[plt-scheme] quasiquote?
Ken Anderson writes:
> I now see that args must be a list, which i assume means a proper list.
>
> At 11:37 AM 1/7/2004 -0500, Ken Anderson wrote:
> >> (define name 'sscanf)
> >> (define args '(string format-string . args))
> >> `(,name . ,args)
> >(sscanf string format-string . args)
> >> `(,name , at args)
> >. append: expects argument of type <proper list>; given (string format-string . args)
> >>
> >
> >>From my experience with Common Lisp i expected the two quasiquote expressions to print the same. Am i doing somethine wrong in Scheme or is this a bug?

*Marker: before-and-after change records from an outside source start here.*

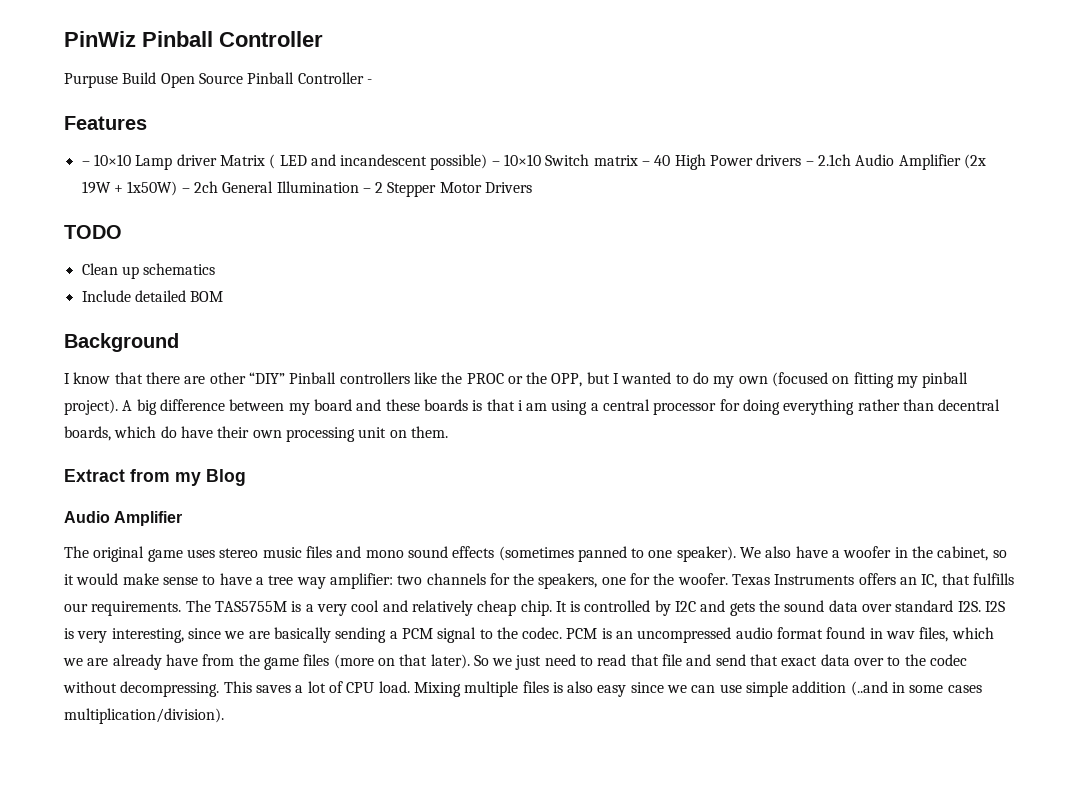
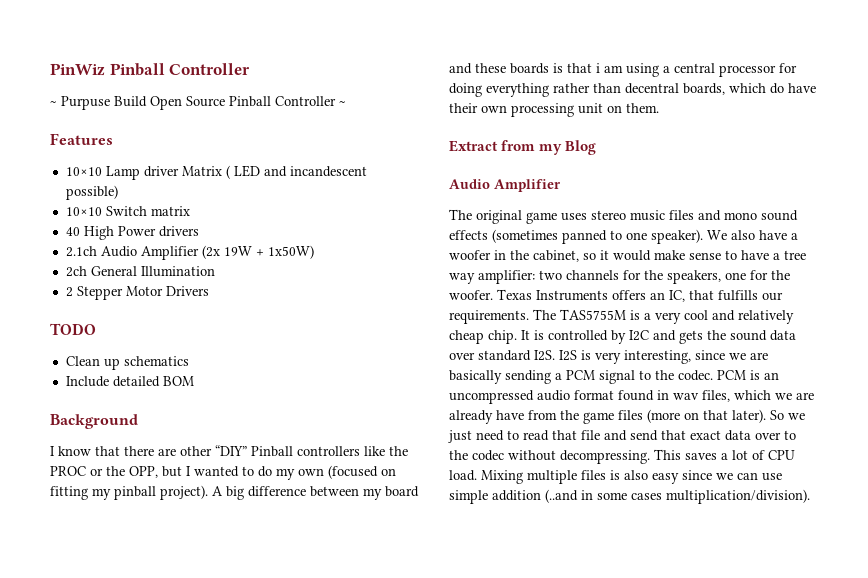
(323, 39) none -> [50,100,57,106] ~
[366,79,372,84] - -> [339,100,346,106] ~
[81,161,90,166] – -> (113, 139) none
[491,161,500,166] – -> (118, 192) //
[642,161,651,166] – -> (190, 211) //
[805,161,814,166] – -> (199, 231) //
[181,188,190,193] – -> (314, 252) //
[362,188,371,193] – -> (215, 271) //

> >I'm using 200alpha12 (iteration 0)
Coincidentally, I just ran into the same limitation: unquote-splicing
only works on proper lists. (Actually the one I ran into was
unsyntax-splicing.) R5RS only says its argument "must evaluate to a
list", but it doesn't say proper list-- or is this always implied by
the spec? Anyway, is there a good reason not to extend it to work on
improper lists as well?
Speaking of improper lists, I converted my code to use MzLib's
plt-match.ss instead of match.ss, and had to do some kludging to deal
with the separate "list" vs. "list-rest" patterns. Is there a good
reason to separate these, rather than just have a single "list"
pattern whose argument is allowed to be an improper list?